=== Begin Enclosure ===
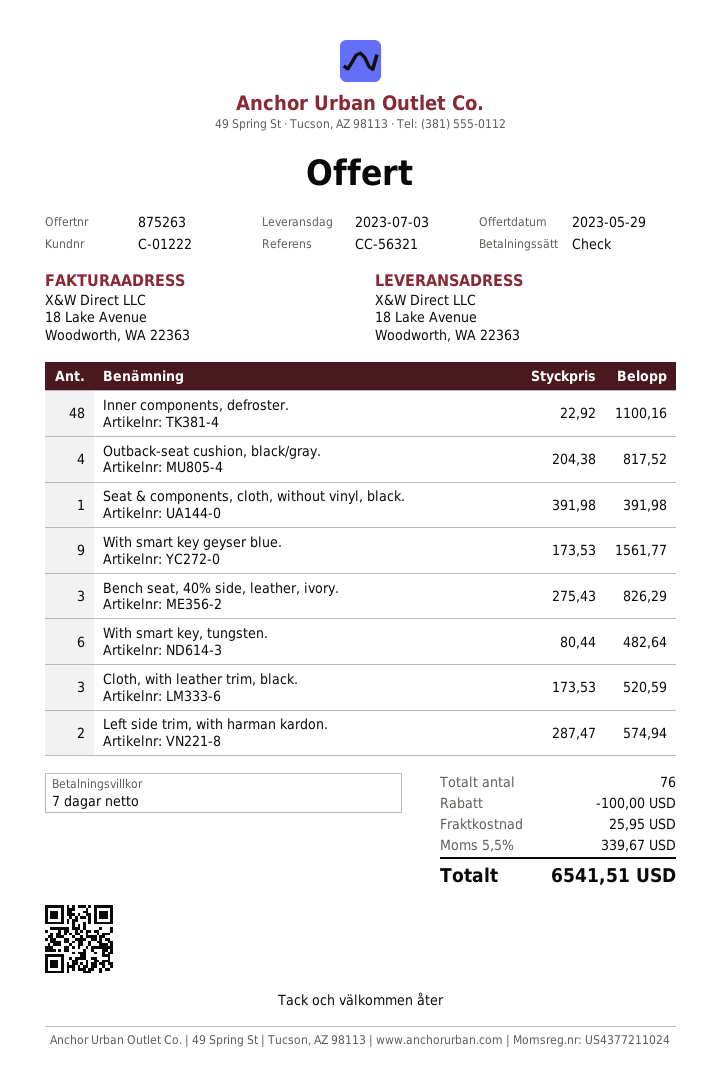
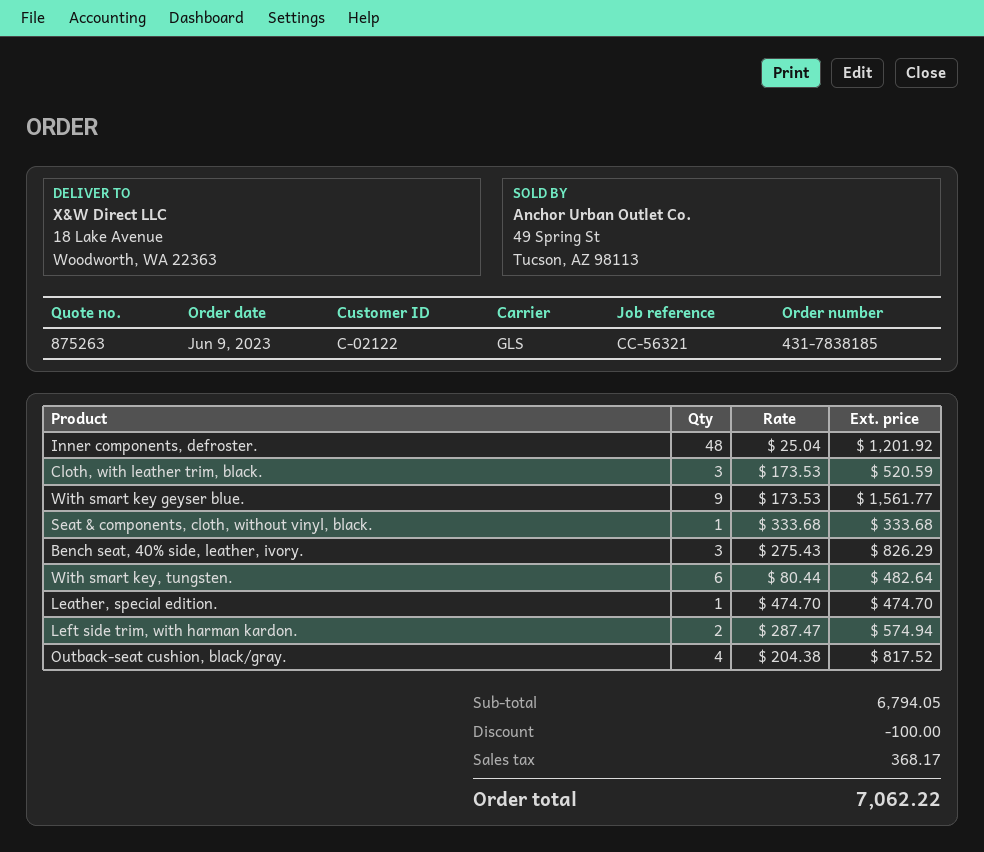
customer number: C-01222 -> C-02122
Inner components, defroster.: 48 x 22.92 = 1100.16 -> 48 x 25.04 = 1201.92
Seat & components, cloth, without vinyl, black.: 1 x 391.98 = 391.98 -> 1 x 333.68 = 333.68
Leather, special edition.: none -> 1 x 474.70 = 474.70
shipping: 25.95 -> none
tax: 339.67 -> 368.17
total: 6541.51 -> 7062.22

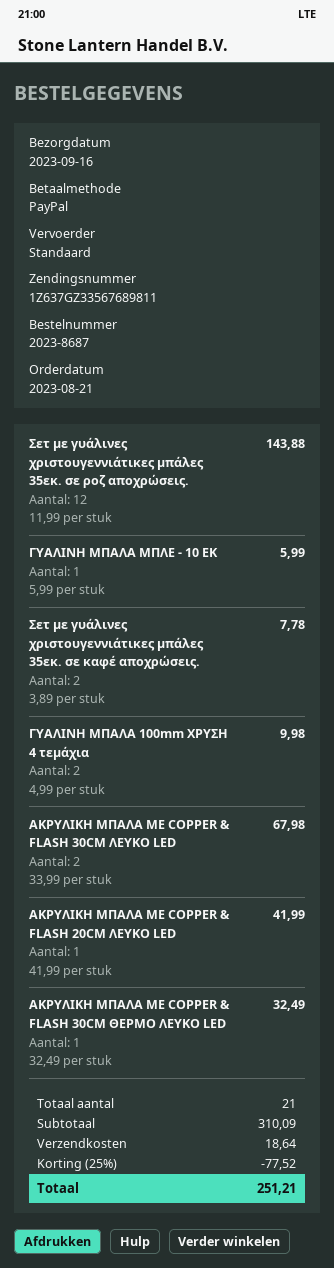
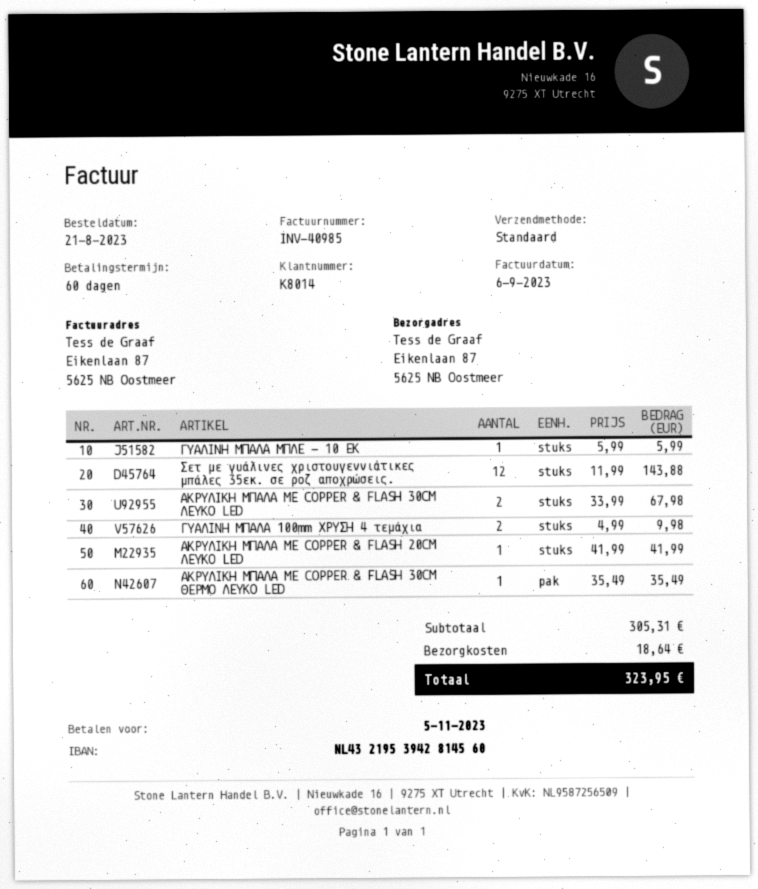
Σετ με γυάλινες χριστουγεννιάτικες μπάλες 35εκ. σε καφέ αποχρώσεις.: 2 x 3.89 = 7.78 -> none
ΑΚΡΥΛΙΚΗ ΜΠΑΛΑ ΜΕ COPPER & FLASH 30CM ΘΕΡΜΟ ΛΕΥΚΟ LED: 1 x 32.49 = 32.49 -> 1 x 35.49 = 35.49
subtotal: 310.09 -> 305.31
discount: 25% = 77.52 -> none
total: 251.21 -> 323.95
=== End Enclosure ===
== Work request ==
Search the entries for the word "components" and show every line that has it.

== Solution for this task ==
Inner components, defroster.: 48 x 22.92 = 1100.16 -> 48 x 25.04 = 1201.92
Seat & components, cloth, without vinyl, black.: 1 x 391.98 = 391.98 -> 1 x 333.68 = 333.68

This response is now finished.